6. D'une manière générale, le recourant reproche à l'autorité intimée d'avoir porté atteinte au principe de la bonne foi en revenant sur sa pratique.
Les décisions de taxation n'ont en principe d'effet que pour la période fiscale qu'elles concernent et ne lient pas l'autorité de taxation pour les périodes ultérieures (ATF 2C_585/2012 et 2C_586/2012 du 6 mars 2014 consid. 8; 2A.367/2005 du 20 décembre 2005 consid. 4.2.2; 2A.101/1994 du 17 juillet 1996 consid. 4c, StE 1997 B 93.4 n° 4). Par conséquent, le fait que l'autorité de taxation a admis une déduction pour une période fiscale précédente ne pouvait constituer l'assurance qu'il en irait de même pour les années fiscales suivantes. Le grief est rejeté.

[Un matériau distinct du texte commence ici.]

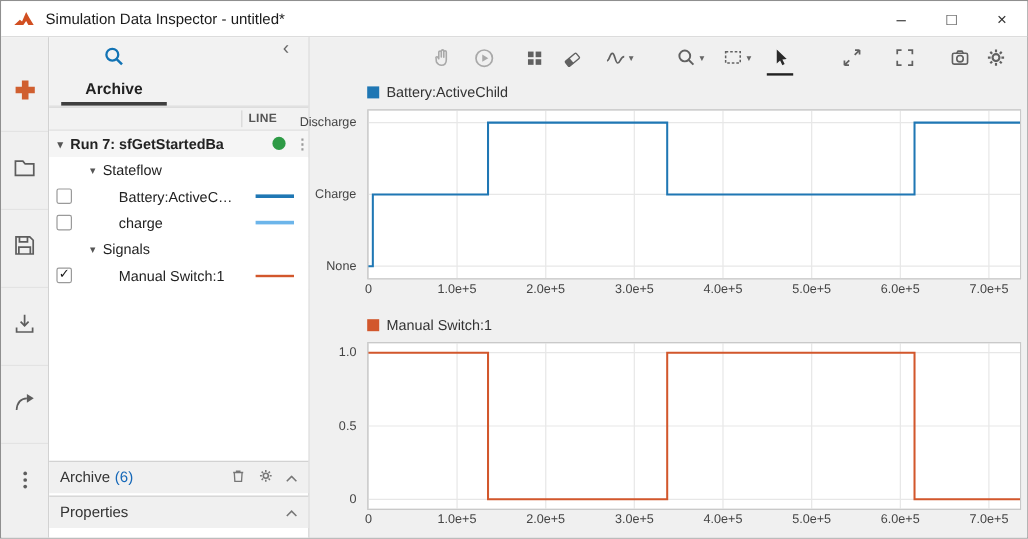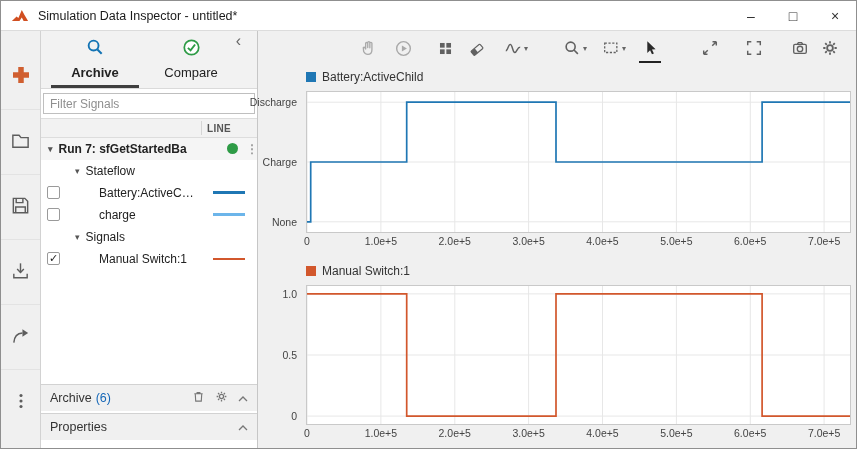"Compare" div.tab { html: <div> <span> <svg> <circle></circle> <polyline></polyline> </svg> </span> <span>Compare</span> </div> -> none }
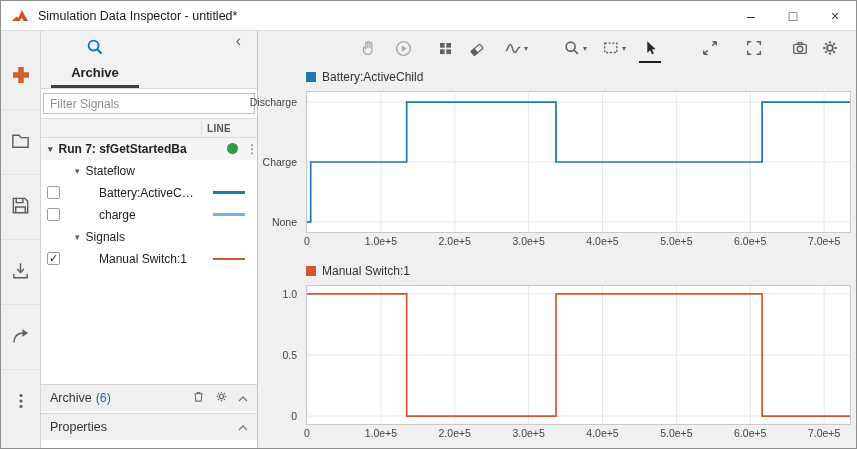"Filter Signals" div.filterwrap { html: <div> <input> </div> -> none }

7. Le recours doit ainsi être rejeté et la décision attaquée confirmée. Un émolument est mis à la charge du recourant, qui succombe. Il n'est pas alloué de dépens.
Par
ces motifs
la Cour de droit administratif et public
du Tribunal cantonal
arrête:
I. Le recours est rejeté.
II. La décision de l'Administration cantonale des impôts du 10 janvier 2017 est confirmée.
III. Un émolument de 2'000 francs est mis à la charge de A.________.
IV. Il n'est pas alloué de dépens.
Lausanne, le 17 août 2017
Le président: La
greffière:
Le présent arrêt est communiqué aux destinataires de l'avis d'envoi ci-joint.
Il peut faire l'objet, dans les trente jours suivant sa notification, d'un recours au Tribunal fédéral (Tribunal fédéral suisse, 1000 Lausanne 14). Le recours en matière de droit public s'exerce aux conditions des articles 82 ss de la loi du 17 juin 2005 sur le Tribunal fédéral (LTF - RS 173.110), le recours constitutionnel subsidiaire à celles des articles 113 ss LTF. Le mémoire de recours doit être rédigé dans une langue officielle, indiquer les conclusions, les motifs et les moyens de preuve, et être signé. Les motifs doivent exposer succinctement en quoi l’acte attaqué viole le droit. Les pièces invoquées comme moyens de preuve doivent être jointes au mémoire, pour autant qu’elles soient en mains de la partie; il en va de même de la décision attaquée.